When historians weave history's narrative, it is primarily based on implied evidence. So far we only have pieces of random parts of history, which we now put together to get a story of who we were and who we have become. The history of shoes shows us our inventive, creative, and inquisitive mind which has spent centuries perfecting the technique of leather production, tools, and weaving techniques to customize them to different clothing and footwear goods.
Everything we use today has had its origin probably thousands of years ago, even digital communication technology today is not just something that evolved in the last 100 years. People have been using devices and various methods perfecting their mechanisms since they built the first machine. However, for this article, our focus is the craft and history of South Asian footwear.
Indian footwear specifically has been known to be home to various different craft styles since the Early Vedic Period.>
We’re taught in school that South Asians and Arabs have been trying to perfect creative crafts with mathematical approaches before Europeans ventured out to colonize these regions for raw materials. However, trade between certain Arabian, European, and South Asian nations has been evident in the similarities of their exchange of culture. Collective effort and exchange of information is not the effect of Globalisation but rather just human curiosity.
What is considered to be the earliest known shoe style found in the Indian Subcontinent is known as Paduka. Paduka has numerous mentions in Hindu religious texts and literature dating approximately to the Vedic period. The materials used for this shoe varied from a person's ranking within the Vedic society. They were also considered to be prestigious dowries during that period where the Bride’s family would send intricately adorned Padukas along with their daughter to her new home.
One tradition seen across the continent which is still followed today is removing your shoes before entering your house and sacred religious spaces. Reasons for this custom come from the idea of maintaining hygiene and showing humility in the house of God. Footwear for the longest time was regarded to be a symbol of wealth, and when you take them off, you are reconnecting to your root and showing your humbleness.
Then came the classic chappals whose design is something still used in Indian footwear today.
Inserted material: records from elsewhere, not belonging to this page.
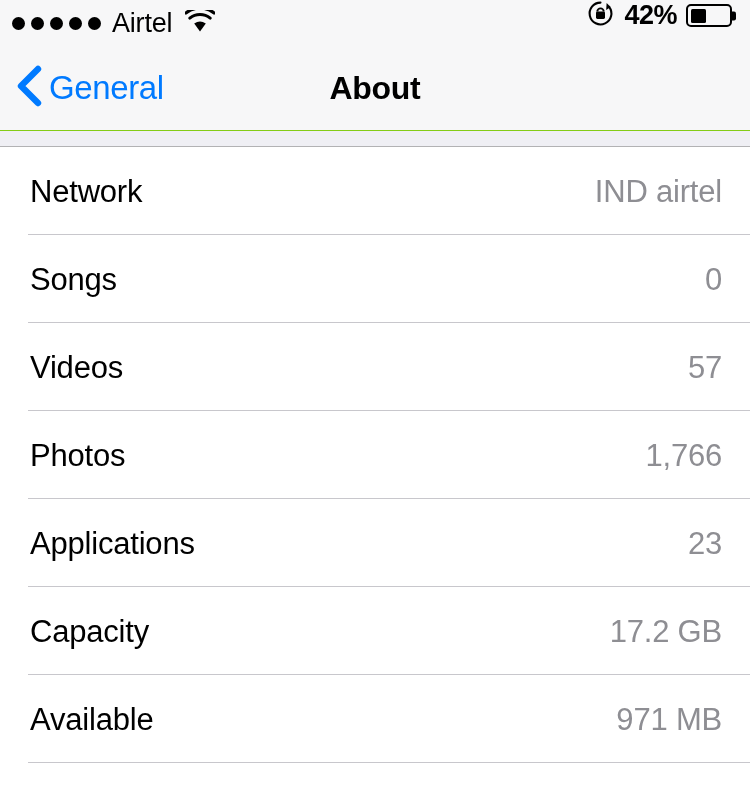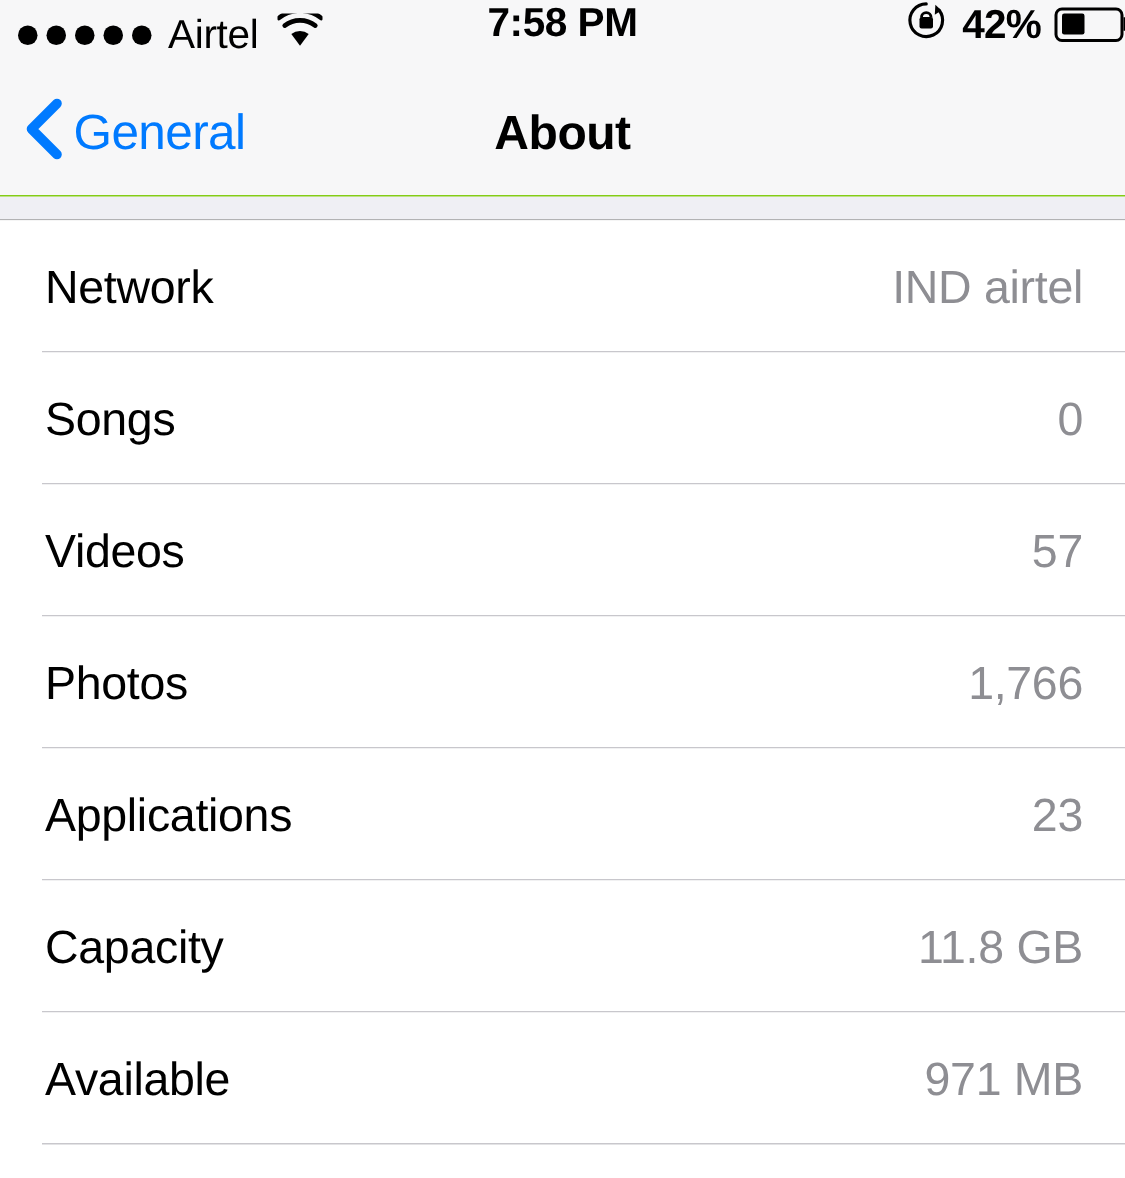"7:58 PM" div.status-center { html: <div>7:58 PM</div> -> none }
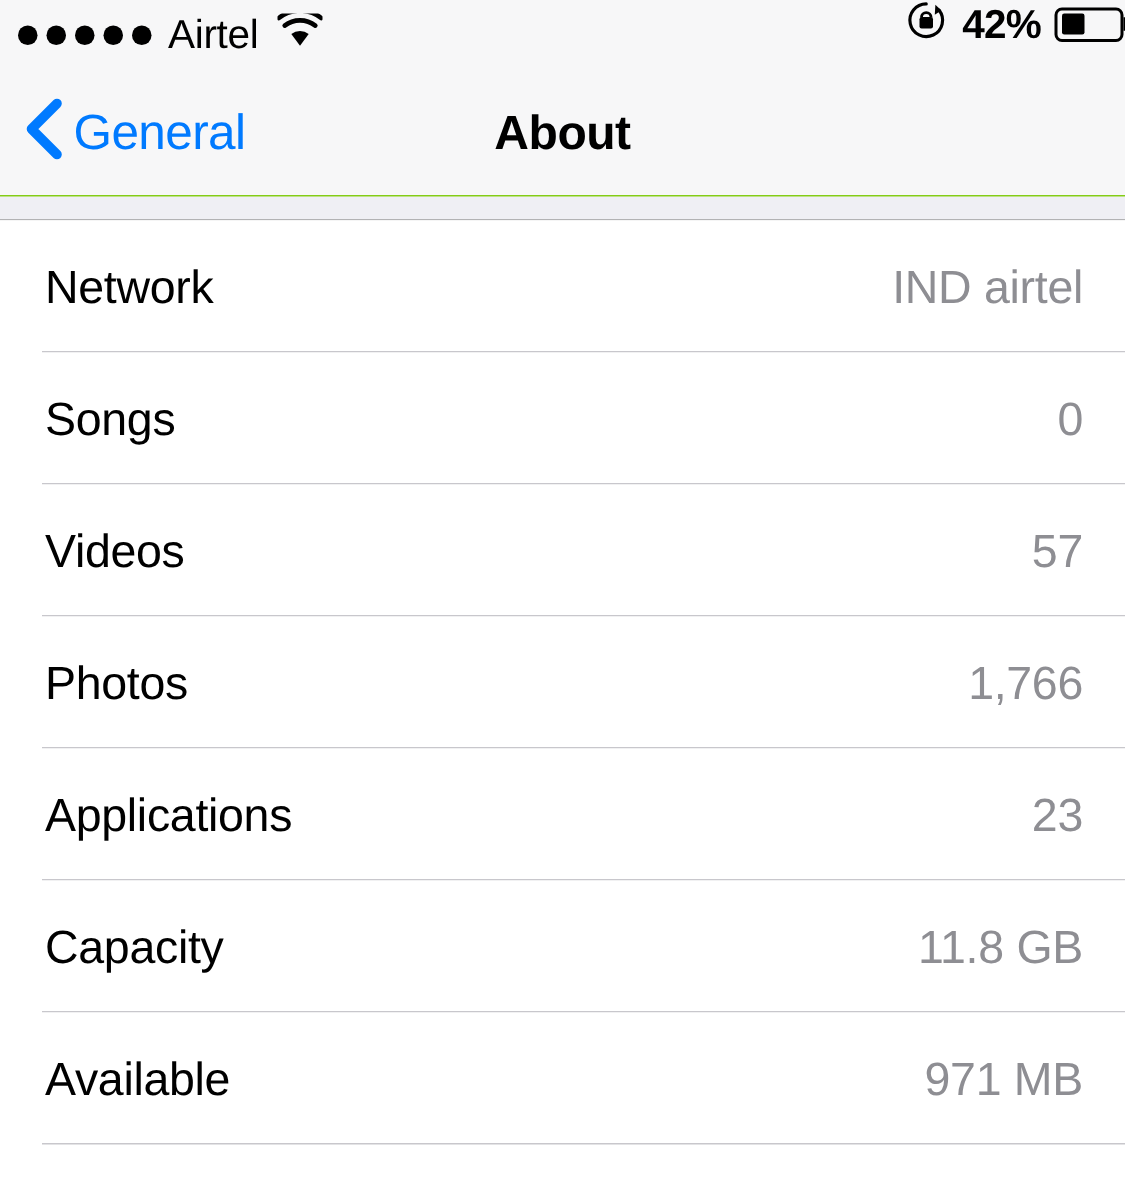"42%" .status-right { right: 1px -> 18px }
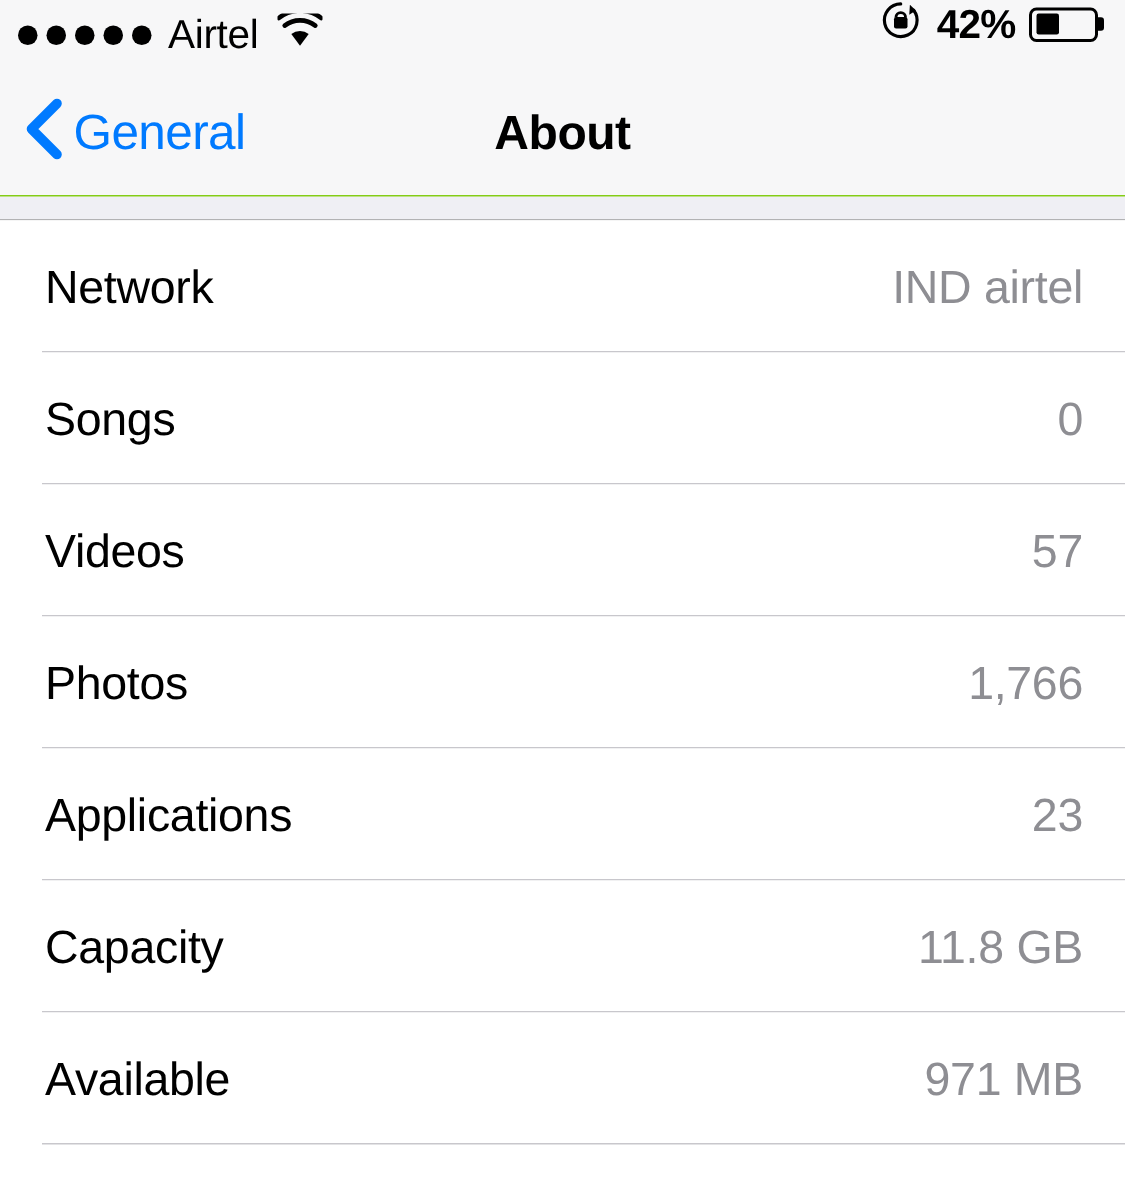"11.8 GB" span.row-value { text: 11.8 -> 17.2 }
They are quite similar to Japanese Geta pairs that look like a mixed version of Padukas and Chappals. Their design may be considered similar to that of modern Western sandals, what distinguishes them is seen in the pair of Kolhapuri Chappals, which include a ring strap for your toe to fit in. This is seen as a way to support your feet while walking along with the large strap that goes across your feet. Usually, the craft of chappals depends from artisan to artisan but also varies by area. The metropolitan cities have adapted to a version that lies right between western sandals and Inidna chappals for day-to-day wear. They are great for humid and hot summers! And we would strongly encourage you to try an authentic pair of Kolkhapuri Chappals to understand the power and durability of a handcrafted pair of footwear. And it is always wise to invest in local artisans!
Also considered the OG UGGs, just like chappals are still worn in colder regions of India and Nepal to date. Their idea was the use local materials and produce a pair of shows that helps them survive the snow ladden months during winter. Originally they are known to have been first made in Iran and are considered to help residents protect their feet from animals like snakes or even large rocks that could injure your feet while walking in high regions. They are also considered to be the inspiration behind western knee-high boots, but this could be circumstantial due to the possibility of just having similar weather.
Juttis or Mojaris
Still commonly worn amongst Indians and Pakistanis to date, the craft has especially gotten popular amongst Gen Zs for its versatile style. While the structure of the Mojari remains to be similar to its original style, the patterns, and various different motifs have given way to even Indian designers making their luxury versions of the pair! They are also very similar to Korean Gomusin or Kung Fu shoes, meaning that a lot of humans millennia ago figured the best way to protect feet was to cover their ankles to toe.
It is commonly believed that Mojaris are the inspiration behind ballet flats, however now we know that they were mainly inspired by Pointe Shoes which were seen on Ballerinas and since many High Society women started training their daughters in Ballet, it was seen as a pair which was worn by wealthy and sophisticated women. Thus also popularised by upper-middle-class women in the 1950s.
Mojaris and Juttis were also brought back in trend in the 2000s by actress Kareena Kapoor Khan who was often seen wearing these in her movie Jab We Met and during the promotion of the film. Juttis are a very integral part of Indian fashion we doubt it will be going anywhere out of style. So go ahead and buy a pair from a local artisan today!!
Indian footwear reminds us of how closely art and fashion are intertwined. They show us that the most beautiful pair of shoes aren't made by machines or by luxury brands which go over multiple drafts of sketches and ideas. They are made by craftsmen who have trained endlessly to perfect their craft and vision for decades and craft each pair personally and are involved in that shoe's journey.